By April 8, 2016Guest Blogs, Reading Habits

A Guest Blog by Debbie McCarthy

I’ve always loved fantasy fiction.  The Lion, the Witch and the Wardrobe was the first book I truly fell in love with.  However, my love affair with fantasy started almost as soon as I could read, with the beautifully illustrated Pookie books by Ivy Wallace.  A huge amount of children’s fiction has a fantastical element to it: talking animals, cars, trains etc – not to mention traditional fairy tales.  I just never moved on to, for want of a better word, more ‘adult’ fiction.  Fantasy is, in effect, fairy tales for adults.

Once, the poor relation and considered rather nerdy, today there is a HUGE amount of fantasy fiction available. There are a raft of sub-genre’s from which to choose: urban, epic, historical, ‘low’, ‘high’ and so on – not to mention the overlapping genres of science-fiction, horror and dystopian. My problem isn’t not having anything to read but trying to decide what to read next in the full and certain knowledge that I am *never* going to be able to read all that there is out there. The thought that I may miss out on my next great favourite because I’ve wasted time on something mediocre is enough to break me out in a cold sweat. I therefore have a list of do’s and don’ts that I now employ in order to decide if a book is working for me or not.

It Has To Be Complete

Any novel I embark on now has to either be a standalone story or the first in a *complete* series.  There is a tendency in fantasy for a story to take at least 3 books to tell (often more).  Whilst I like long and complex tales, I have spent far too much time waiting for the next novel in a series to come out, only to have to re-read everything that went before in order to remember what has happened, only to have to repeat this cycle.  I realise this is both hypocritical on my part and unfair to those authors trying to establish a following – but I’ve done the whole waiting-around-for years (decades in some case) for a series to finish.  I’m not doing it anymore.  As I noted above, there is a plethora of fantasy out there to be read and more coming on-stream every day.  I don’t think I’m going to run out of complete fantasy series any time soon.

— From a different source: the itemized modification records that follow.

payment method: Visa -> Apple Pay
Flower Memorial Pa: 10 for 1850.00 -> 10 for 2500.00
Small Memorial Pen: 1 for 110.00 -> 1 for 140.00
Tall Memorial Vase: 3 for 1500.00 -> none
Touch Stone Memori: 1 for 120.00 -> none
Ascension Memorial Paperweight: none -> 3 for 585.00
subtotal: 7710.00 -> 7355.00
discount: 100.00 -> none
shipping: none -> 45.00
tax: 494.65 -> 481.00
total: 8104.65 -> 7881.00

 Waiting for the next book in the series

2. It Has To Be Easy To Read

You would think this would be obvious.  Reading is something I do for pleasure and as a distraction from commuting.  It therefore cannot be hard work.  Much as I worship him, Tolkien’s The Silmarillion is a very good example of my point.  The overly flowery language means I have never been able to get further than the first few pages in – so frustrating!
Easy to read does not mean simple or lacklustre.  Robert Jordan’s Wheel of Time series is very easy to read, whilst being the very definition of an epic and complex world-building story: multiple cultures, political machinations that makes the Borgia’s look like a tale of simple folk, and an enormous cast of characters (I once tried to write a list of all the significant characters in the series and gave up after 50)!  So many writers (of any genre) don’t seem to understand this distinction.

3. No Bombarding With Unique Terminology

Fantasy often takes place in a world/culture different to ours and so many authors front-load their novels with terms the reader has no hope of understanding until well into the story.  If the author doesn’t have faith enough in their tale to first introduce me to the characters and allow the story (and understanding) to build gradually without putting me into a perpetual state of confusion as to what they are talking about, then I’m likely to ditch it in disgust.  Again, The Silmarillion comes to mind here. (beg pardon, Professor Tolkien).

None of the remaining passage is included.